The most interesting figures are the number of asserts. I imagine some a very hard to hit corner cases or developers not being sure that some case can never occur. Perhaps the ones being missed are in heavily nested if statements (the Coccinelle tool can be used as a semantic grep tool).
Alex: I think you start from very similar observations respect to n-wise testing:
1) statesapace is too big to explore exaustively
2) tests combining few features reveal most of the faults
Maybe a comparison between the two technical solutions could be interesting
Mauro:
True, though I think the motivation here is really more the other way: tests removing some features help expose faults. That’s the flipside — I’m not a combinatorial testing guy, but iirc, you often aim to “kill multiple birds with minimal stones” by doing some kind of hitting set to get combinations that cover multiple value pairs, right? Is there much emphasis on avoiding certain combinations (not actually knowing which ones to avoid!). The description in combinatorial is more low-level, rather than a pretty abstract predicate over tests features, typically, as I understand it. It’s obviously a related area, and maybe for the kinds of input domains n-wise looks at, adding more emphasis on what NOT to combine (even at efficient small-test-set coverage) might be interesting!

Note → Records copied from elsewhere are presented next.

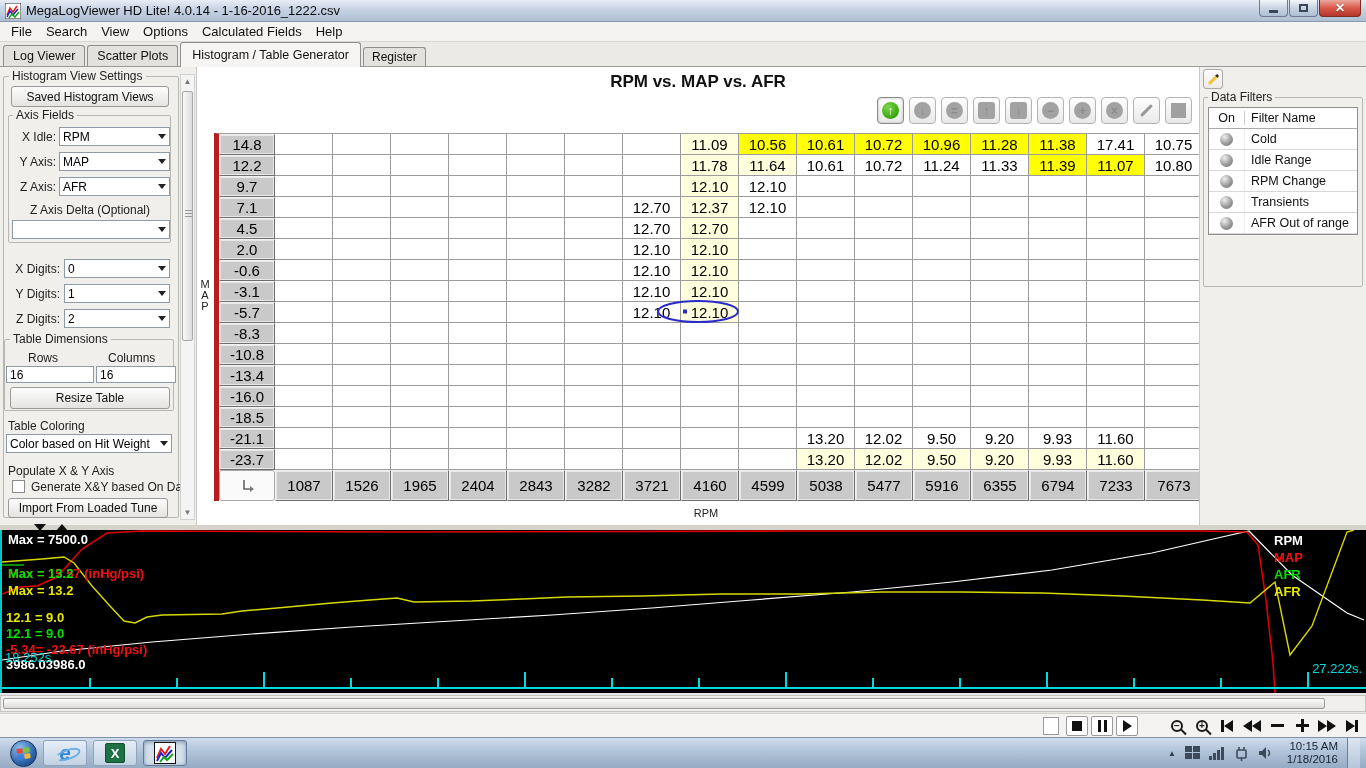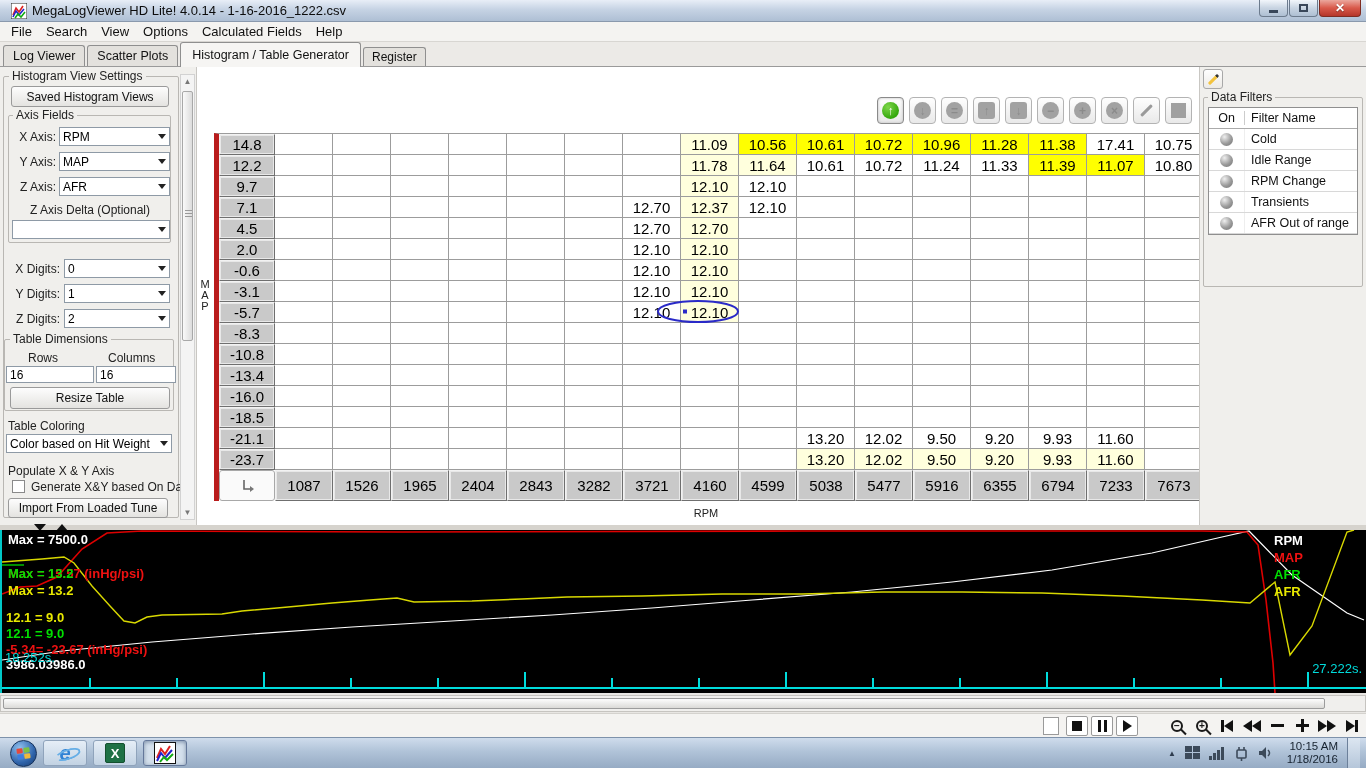"MegaLogViewer HD Lite! 4.0.14 -" .titlebar { padding-left: 11px -> 5px }
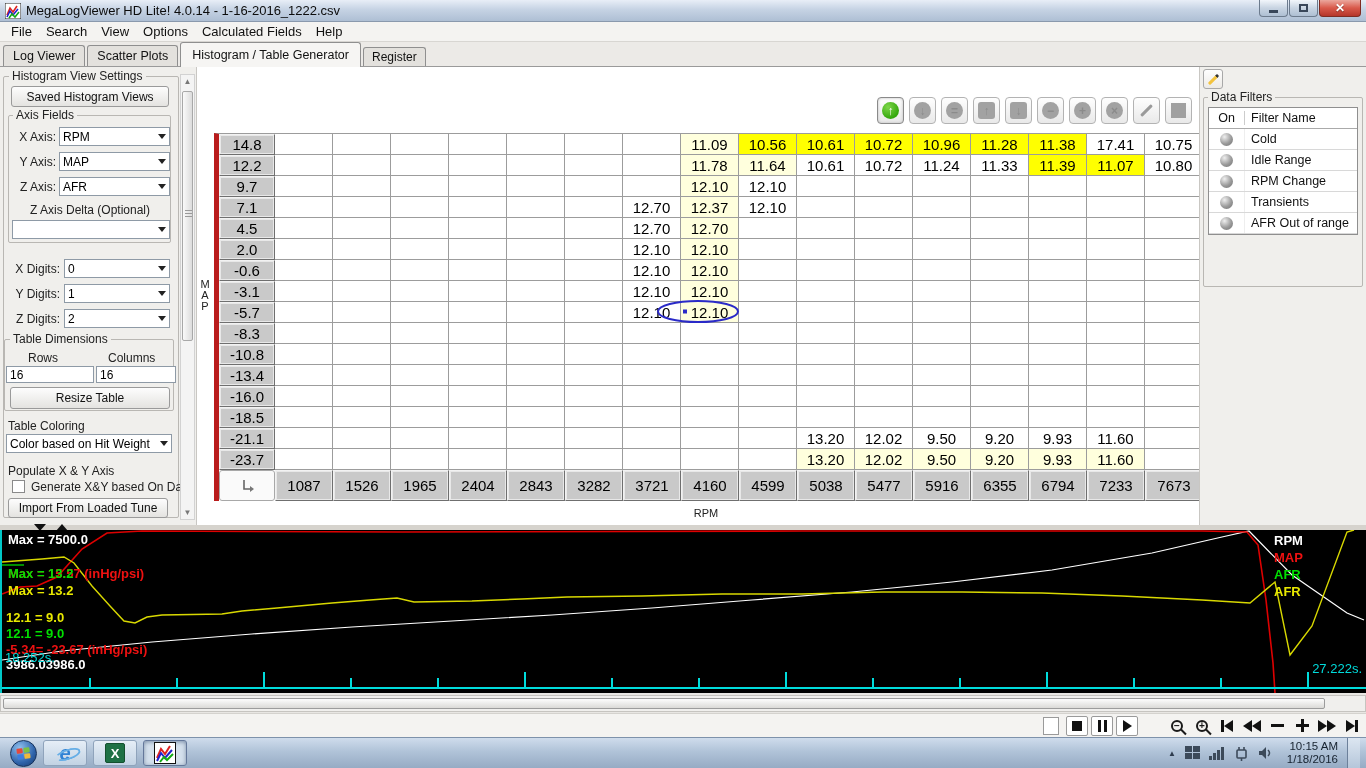"RPM vs. MAP vs. AFR" div.htitle { html: none -> <div>RPM vs. MAP vs. AFR</div> }
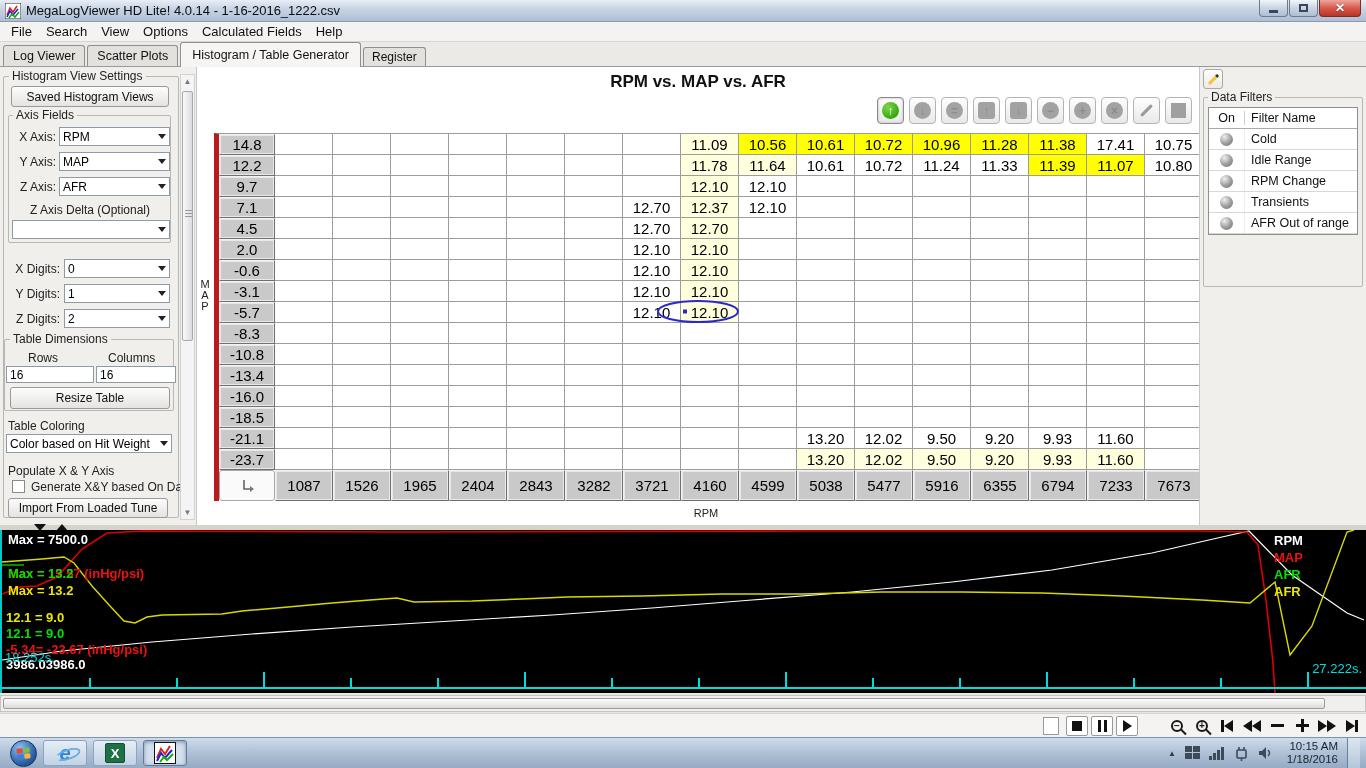"X Axis:" span.flabel { text: Axis -> Idle }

Interesting result. Trying to fit it with my experience as a user, developer, tester, and product manager of a complex piece of software (with a much more set of inputs than a C compiler), I think what you find is that you need to use a few different features at once to find “interesting” bugs. Feature interaction is what tends to crash or produce unexpected or invalid results. On the other hand, it is nice to take tests to some kind of extreme.
Doing a “reasonable mix” of operations on a system tends to get close to “expected behavior” and therefore close to what developers have (intuitively, mostly) wrote for and tested for.
Doing a “degenerate mix” (such as only push operations for a stack) will tend to uncover the code paths and system states that nobody thought would happen. More often than not, the initial reply to a problem report based on some extreme use of a system is “why did you do that”? Or “you did WHAT?”.
My intuition is that omitting certain features will tend to get closer to “extreme” uses of a piece of software, finding the bugs that far from the typical use. That means that they might hit a smaller population of users, but still they are valid bugs.
Jakob — I think that’s true. Here, the nice thing is that statistics suggests you’ll see nothing too outlierish, too often (other than in the sense than random tests all tend to be odd behavior). But I certainly do plenty of interactions with a file system that involve only mkdir/rmdir/rename and little file creation, for example. Or the reverse. But random tests look very different than “reasonable” tests.
To me, as a product guy, the important thing is to find as many odd behaviors and plain bugs before my customers do. What is “extreme” or “outlandish” to the developers could well be “standard practice” for a customer with a very specific and peculiar use case.
Unfortunately, unless you have tons of data like Microsoft, it is very hard to know what a “typical” use case is in practice.